Channel9.id-Jakarta. Kasus penculikan Malika mestinya jadi bahan refleksi para orangtua. Komisioner Komisi Perlindungan Anak Indonesia (KPAI) Retno Listyarti menekankan bahwa orangtua harus mengedukasi anak-anak agar mereka tak jadi korban penculikan.
Untuk diketahui, Malika (6) diculik di kawasan Gunung Sahari, Jakarta Pusat oleh seorang pemulung bernama Iwan Sumarno (42). Malika baru ditemukan pada Minggu, 1 Januari 2023 lalu setelah 26 hari hilang. Malika ditemukan di Ciledug dan kembali ke dekapan orangtuanya, sementara Iwan diamankan ke Polres Jakarta Pusat.
“Kasus (Malika) ini memberi pembelajaran kepada kita agar kita tahu bagaimana cara mencegah anak-anak menjadi korban penculikan,” tutur Retno melalui kanal YouTube Jurnal Retno Listyarti, Sabtu, 7 Januari 2023 lalu.
Retno mengatakan bahwa korban penculikan anak biasanya tak menyadari dan tak bisa membaca situasi bahaya. Maka dari itu, kata dia, anak perlu diedukasi agar memahami situasi tersebut
“Kok dia diajak naik kendaraan umum cukup lama, tidak pulang-pulang, tidak bertemu ayah dan ibunya, itu berarti dia dalam situasi bahaya. Sampaikan dan ajarkan ke anak, ini termasuk penculikan, terutama ke anak di bawah 12 tahun yang biasanya jadi target penculikan,” pungkas dia.
Selain itu, anak juga harus diedukasi bahwa mereka harus minta tolong saat sedang dalam situasi berbahaya. Retno mencontohkan, ketika si penculik sedang lengah, anak bisa mencari pertolongan.
“Misalnya ketika si pelaku sedang beli makan atau tidur, anak bisa acar pertolongan ke orang lain. Anak bisa bilang ‘mau bertemu dengan ayah dan ibu’ atau bilang ‘ini bukan ayah dan ibu saya’,” jelasnya. “Anak juga mesti diajarkan untuk bilang ‘tolong’ ketika menangis saat diculik, bukan panggil ayah atau ibu. Sinyal-sinyal seperti itu harus diajarkan.”

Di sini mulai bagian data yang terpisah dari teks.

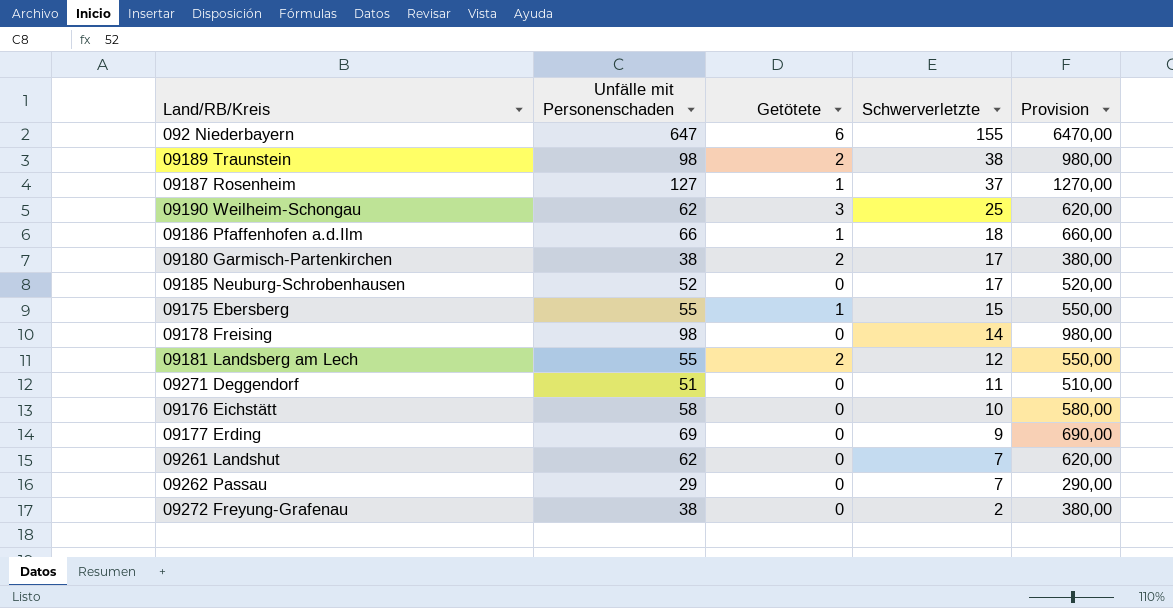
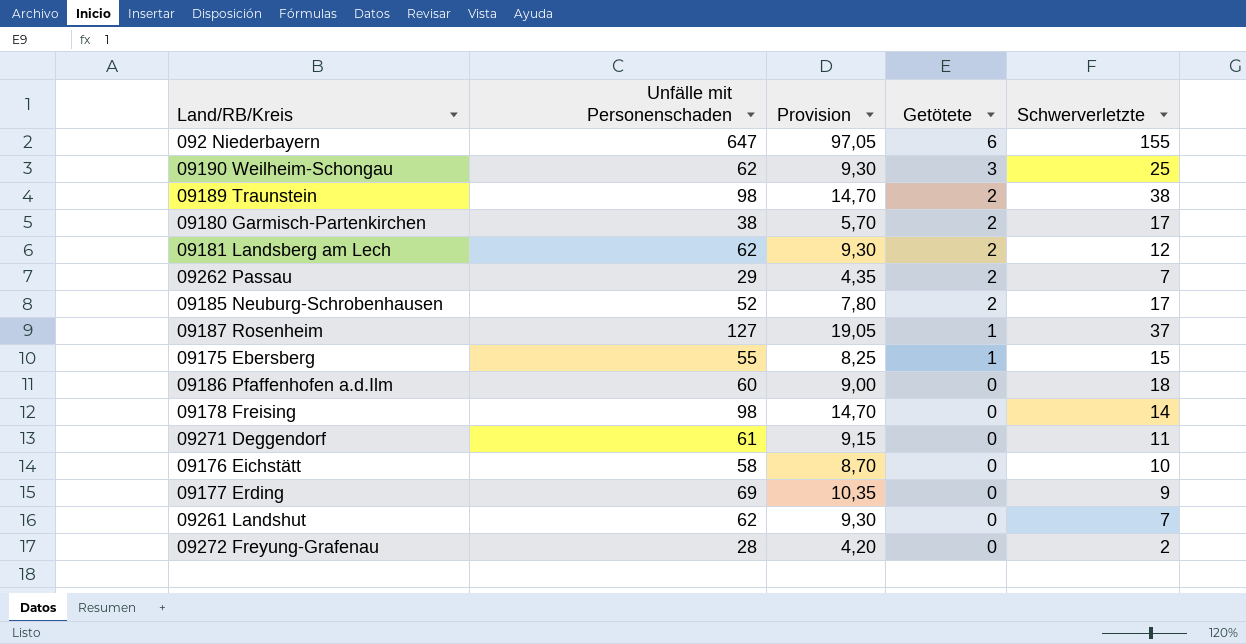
row order: Schwerverletzte descending -> Getötete descending
column Provision | formula: [Unfälle mit Personenschaden] * 10 -> [Unfälle mit Personenschaden] * 0,15
column Provision | position: 5 -> 3
09181 Landsberg am Lech | Unfälle mit Personenschaden: 55 -> 62
09262 Passau | Getötete: 0 -> 2
09185 Neuburg-Schrobenhausen | Getötete: 0 -> 2
09186 Pfaffenhofen a.d.Ilm | Unfälle mit Personenschaden: 66 -> 60
09186 Pfaffenhofen a.d.Ilm | Getötete: 1 -> 0
09271 Deggendorf | Unfälle mit Personenschaden: 51 -> 61
09272 Freyung-Grafenau | Unfälle mit Personenschaden: 38 -> 28

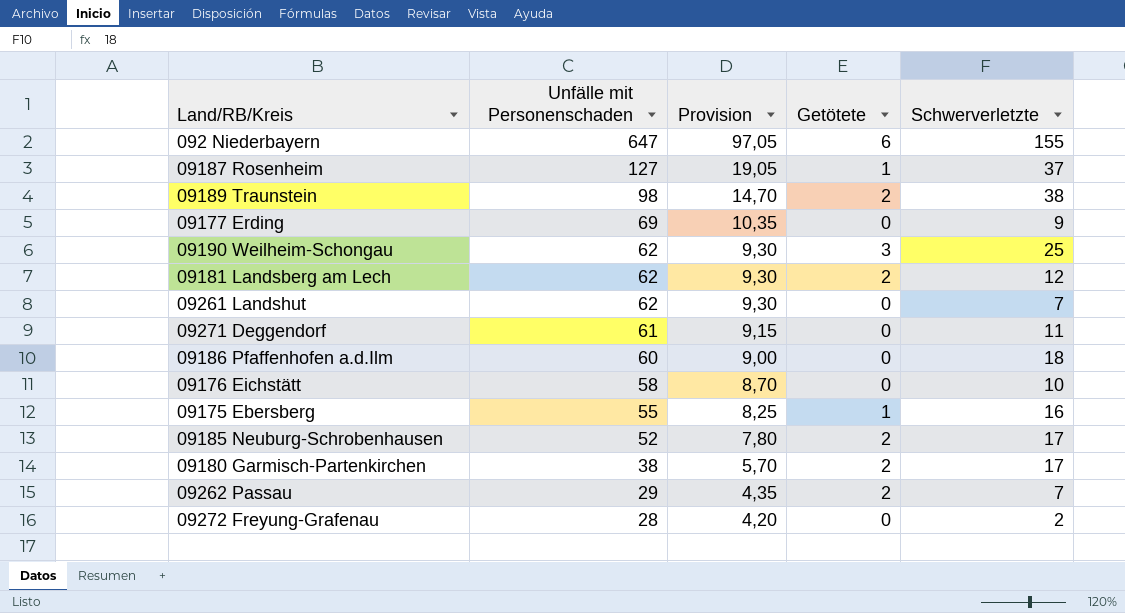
row order: Getötete descending -> Unfälle mit Personenschaden descending
row 09178 Freising: 98 | 14,70 | 0 | 14 -> none
09175 Ebersberg | Schwerverletzte: 15 -> 16

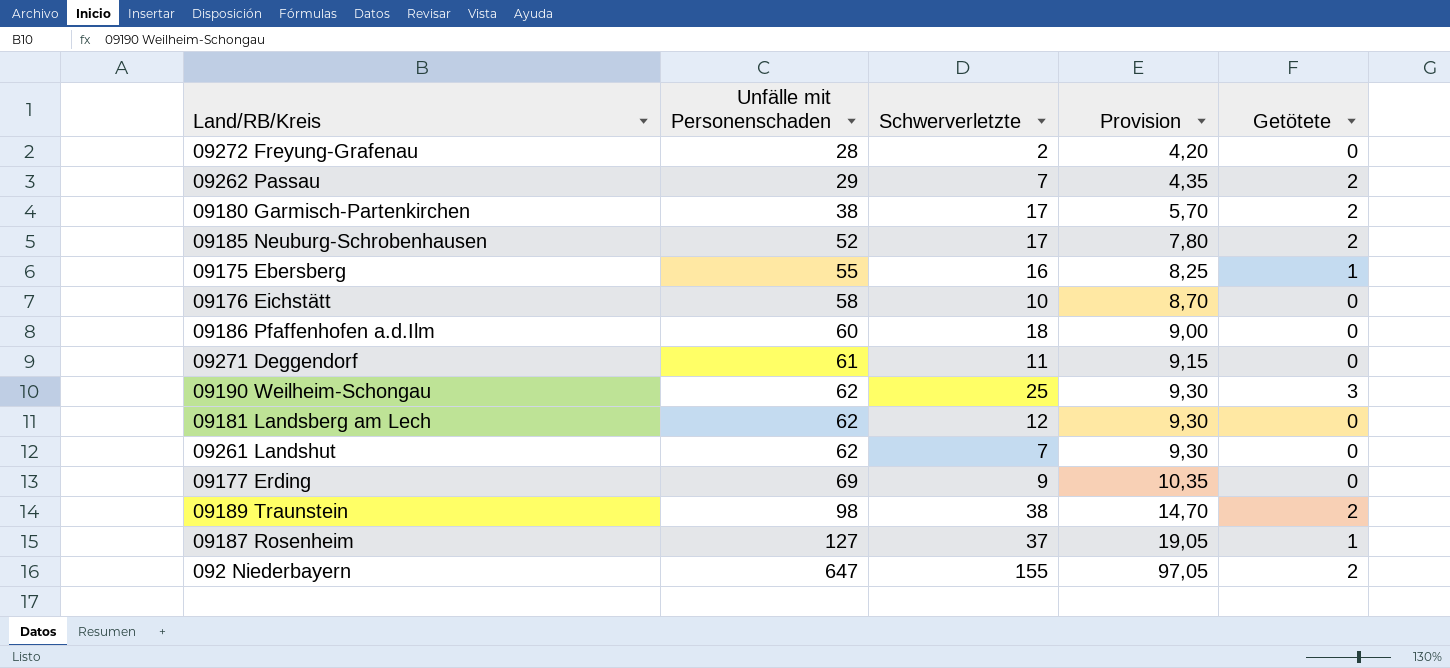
row order: Unfälle mit Personenschaden descending -> Unfälle mit Personenschaden ascending
column Schwerverletzte | position: 5 -> 3
09181 Landsberg am Lech | Getötete: 2 -> 0
092 Niederbayern | Getötete: 6 -> 2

Retno mengatakan bahwa dengan sinyal-sinyal itu, orang yang melihat si anak bakal sadar jika anak tersebut dalam bahaya. Apalagi pelaku hampir pasti tampak panik. Ia yakin orang yang melihat akan membantu.
Ia juga menambahkan bahwa kasus penculikan anak kerap terjadi di tempat ramai, seperti tempat wisata atau mal. Anak yang terpisah dari orangtua rentan jadi target penculikan. “Kalau terpisah dari gandengan orangtua, anak diajarkan agar tenang dan tak nangis. Ajari untuk cari orang berseragam. Bisa SPG, satpam, dan polisi. Kenapa harus orang berseragam? Karena jelas identitasnya dan mudah dipantau CCTV. Orang-orang itu akan mengantar si anak ke bagian informasi,” jelasnya.
Hal yang tak kalah penting, lanjut Retno, minta anak untuk menghafal namanya sendiri, nama orangtu, dan alamat tempat tinggal. “Terutama kalau anak sudah bicara… Ini anak mudah diidentifikasi,” tandasnya.
Selain di tempat ramai, penculikan juga kerap terjadi ketika si anak sedang dalam perjalanan pulang sekolah. Orang tua yang tak bisa menjemput anak secara langsung mungkin akan mengutus seseorang untuk menjemput. Terkait hal ini, Retno menyarankan penggunaan kata sandi atau “password”.
“Orang tua bisa suruh orang lain untuk jemput anak. Lalu bilang ke penjemput ‘password’-nya beruang, misalnya. Nanti ketika si penjemput datang, anak akan nanya, ‘password-nya apa?’. Kalau jawaban penjemput cocok dengan si anak, maka itu orang yang betulan diutus orangtua. Password ini harus selalu diganti,” terang Retno.
Lebih lanjut, Retno mengatakan bahwa guru juga perlu diajak kerja sama. Jika anak-anak belum dijemput, maka guru harus pastikan di anak dijemput oleh orang yang identitasnya jelas. Anak sebaiknya di dalam area sekolah kalau penjemputnya belum datang.
“Jadi, orangtua nggak perlu khawatir berlebihan. Tapi buat juga anak-anak kita memahami. Harus diedukasi ketika berada dalam situasi bahaya,” pungkas Retno.